*ACTION ITEM*. Where the word "transform" occurs in a line of the data, return the whole line.

====

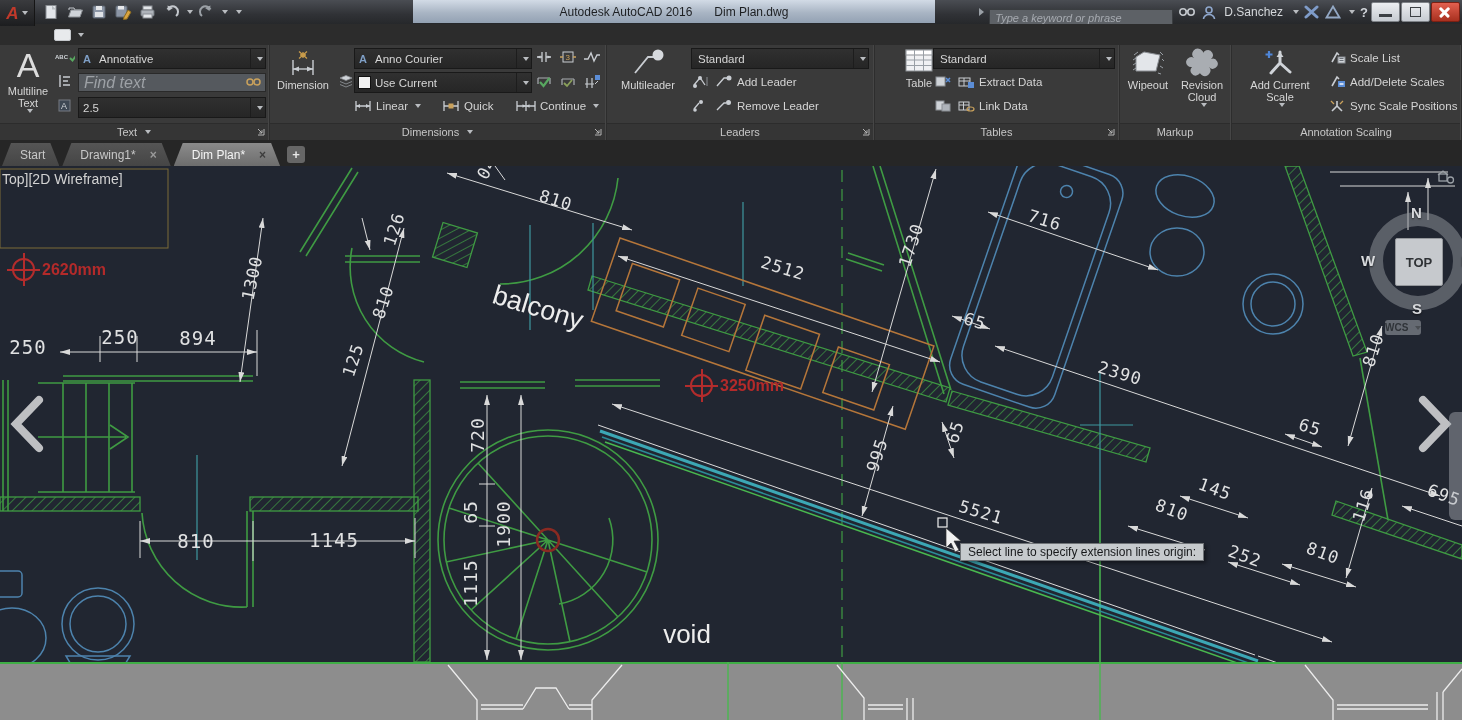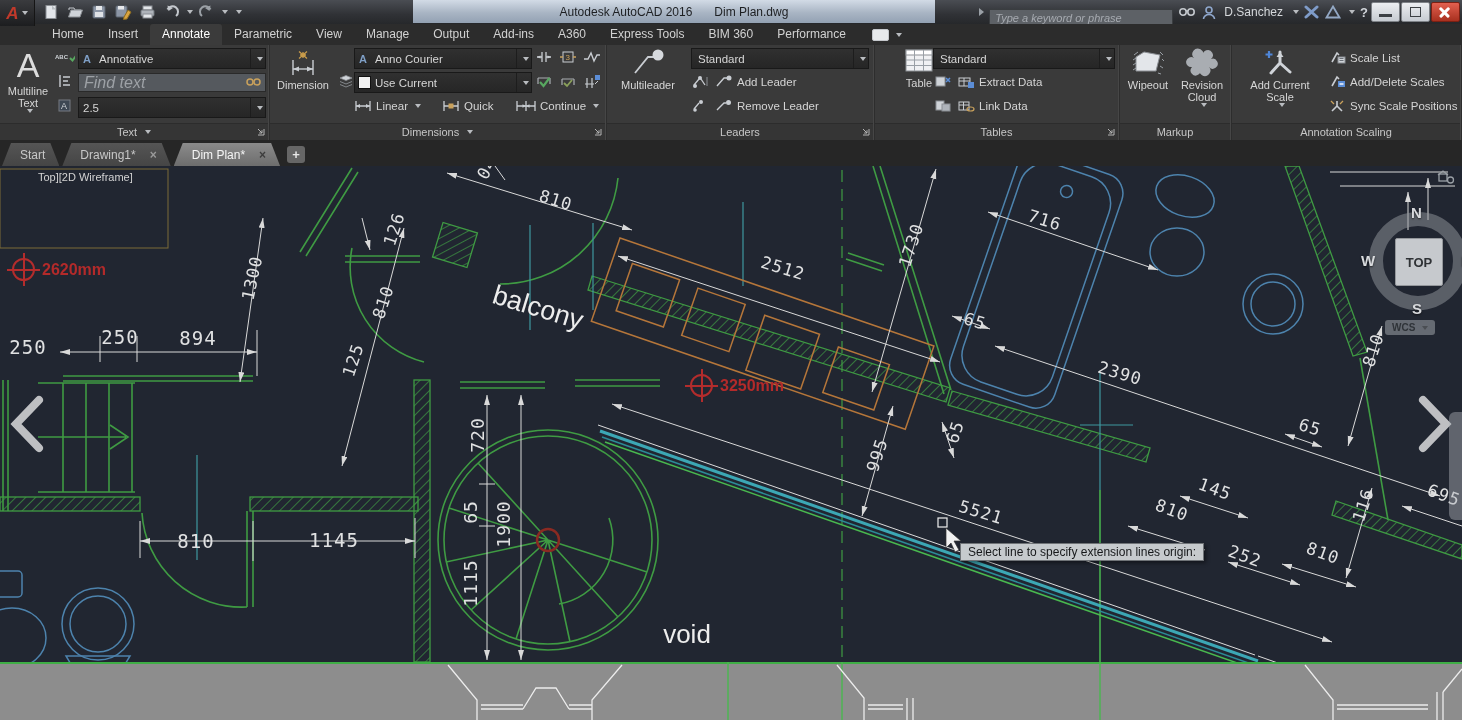--- a/index.html
+++ b/index.html
@@ -190,20 +190,6 @@
   </div>
 
   <div class="tabrow">
-    <div id="rtabs">
-        <div class="rtab">Home</div>
-        <div class="rtab">Insert</div>
-        <div class="rtab active">Annotate</div>
-        <div class="rtab">Parametric</div>
-        <div class="rtab">View</div>
-        <div class="rtab">Manage</div>
-        <div class="rtab">Output</div>
-        <div class="rtab">Add-ins</div>
-        <div class="rtab">A360</div>
-        <div class="rtab">Express Tools</div>
-        <div class="rtab">BIM 360</div>
-        <div class="rtab">Performance</div>
-      </div>
     <div class="ribbon-toggle">
       <span class="rt-box"></span>
       <span class="caret"></span>

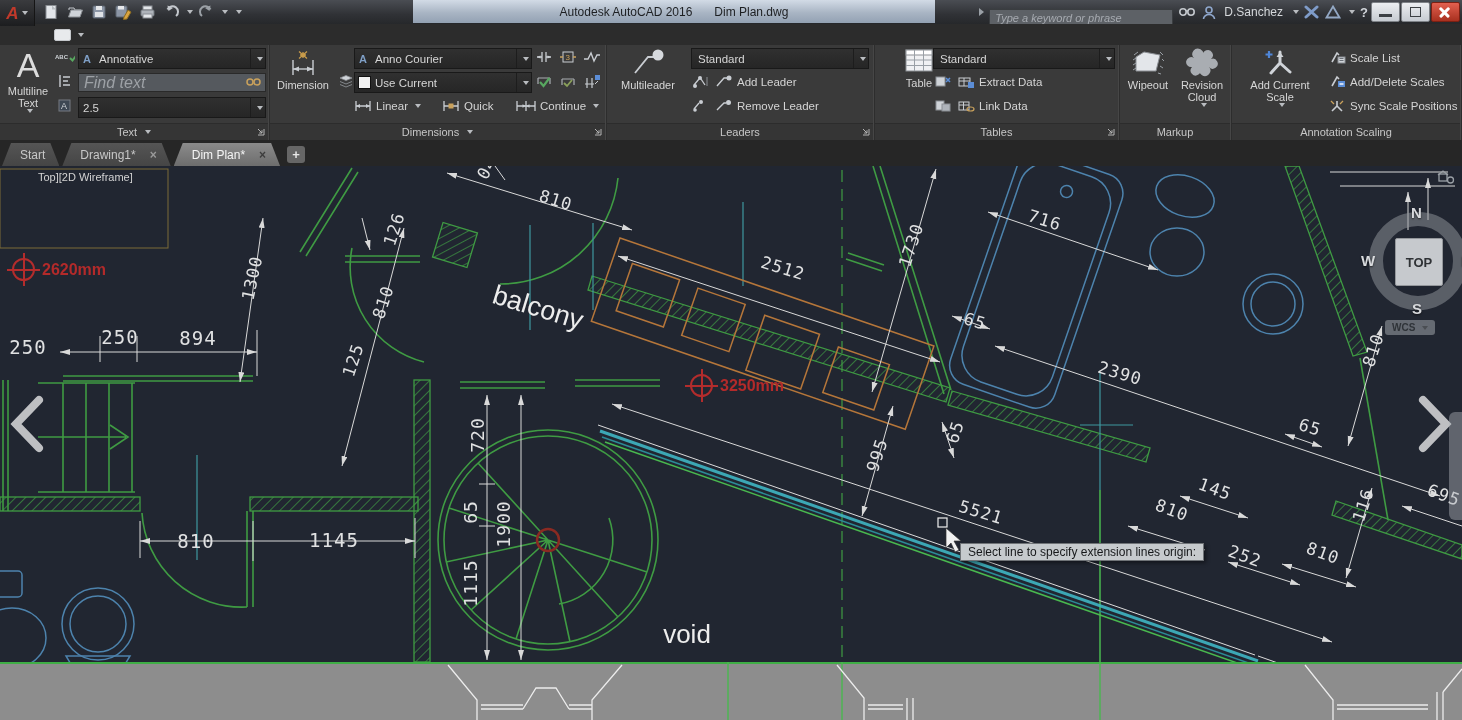--- a/index.html
+++ b/index.html
@@ -72,7 +72,7 @@
   .cross::before{content:"";position:absolute;left:-7px;right:-7px;top:50%;height:2px;background:#b32c2c;transform:translateY(-50%);}
   .cross::after{content:"";position:absolute;top:-7px;bottom:-7px;left:50%;width:2px;background:#b32c2c;transform:translateX(-50%);}
   .rtext{color:#b32a2a;font-weight:bold;font-size:16px;margin-left:7px;white-space:nowrap;}
-  .vplabel{position:absolute;left:2px;top:5px;color:#d2d2d2;font-size:11px;padding-left:36px;}
+  .vplabel{position:absolute;left:2px;top:5px;color:#d2d2d2;font-size:14px;}
   .tooltip{position:absolute;left:960px;top:377px;background:#c6cacd;border:1px solid #6f7377;color:#16181a;font-size:12px;padding:1px 7px;white-space:nowrap;box-shadow:2px 2px 4px rgba(0,0,0,.45);}
   .viewcube{position:absolute;left:1355px;top:30px;width:110px;height:142px;}
   .vc-ring{position:absolute;left:14px;top:16px;width:70px;height:70px;border:14px solid rgba(148,152,158,.5);border-radius:50%;}

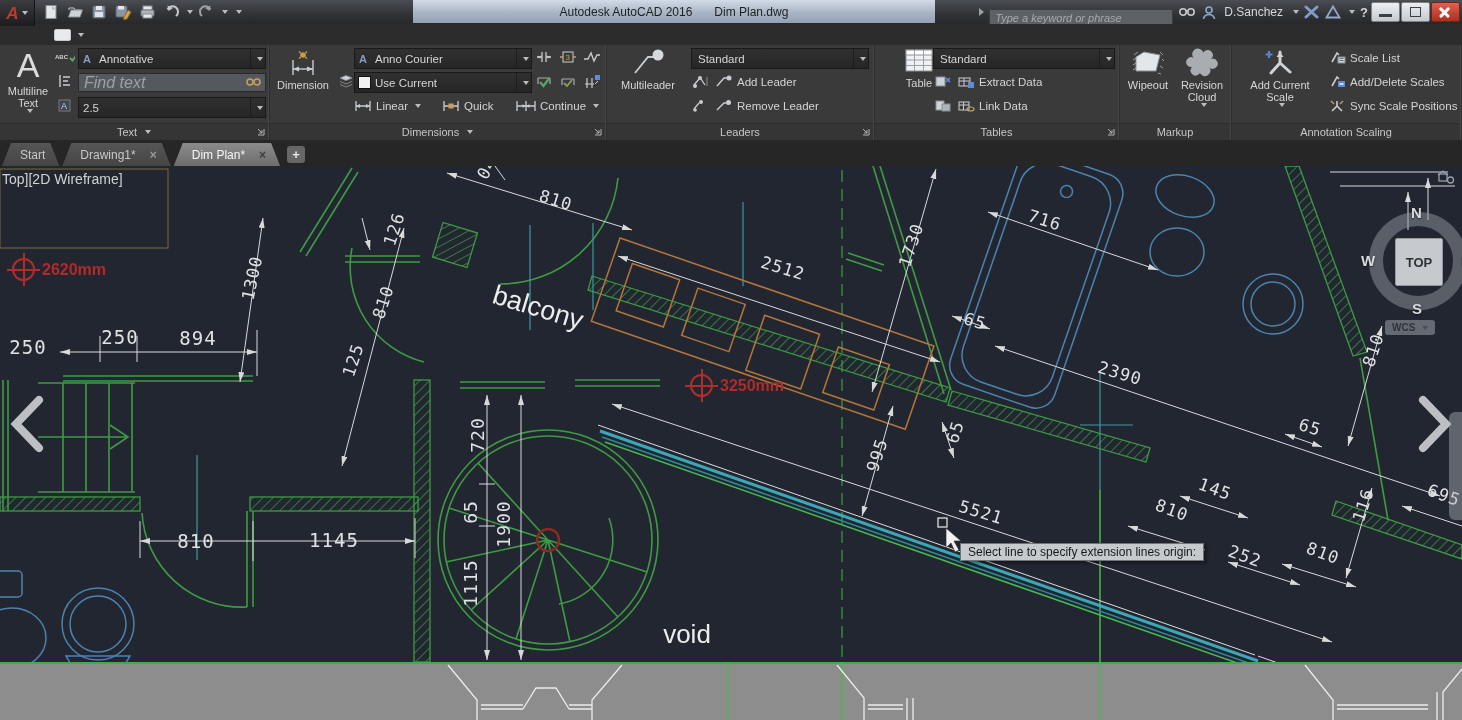--- a/index.html
+++ b/index.html
@@ -78,7 +78,7 @@
   .vc-ring{position:absolute;left:14px;top:16px;width:70px;height:70px;border:14px solid rgba(148,152,158,.5);border-radius:50%;}
   .vc-l{position:absolute;color:#d8dadd;font-weight:bold;font-size:15px;text-shadow:0 1px 2px rgba(0,0,0,.6);}
   .vc-top{position:absolute;left:40px;top:42px;width:46px;height:46px;background:#c6c9cd;border:1px solid #94979b;color:#2f3235;font-size:13px;font-weight:bold;display:flex;align-items:center;justify-content:center;border-radius:2px;}
-  .wcs{position:absolute;left:30px;top:124px;height:15px;padding:0 7px;background:rgba(158,162,168,.55);border-radius:3px;color:#2f3338;font-size:10px;font-weight:bold;display:flex;align-items:center;gap:4px;}
+  .wcs{position:absolute;left:30px;top:124px;height:15px;padding:0 0;background:rgba(158,162,168,.55);border-radius:3px;color:#2f3338;font-size:10px;font-weight:bold;display:flex;align-items:center;gap:4px;}
   .wcs .caret{border-top-color:#4a4e53;}
   .vc-home{position:absolute;left:1437px;top:3px;width:18px;height:16px;color:#9aa0a6;}
   .navarrow{position:absolute;top:229px;width:42px;height:58px;opacity:.88;}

====

*TASK ANSWER*.
   .cross::before{content:"";position:absolute;left:-7px;right:-7px;top:50%;height:2px;background:#b32c2c;transform:translateY(-50%);}
   .cross::after{content:"";position:absolute;top:-7px;bottom:-7px;left:50%;width:2px;background:#b32c2c;transform:translateX(-50%);}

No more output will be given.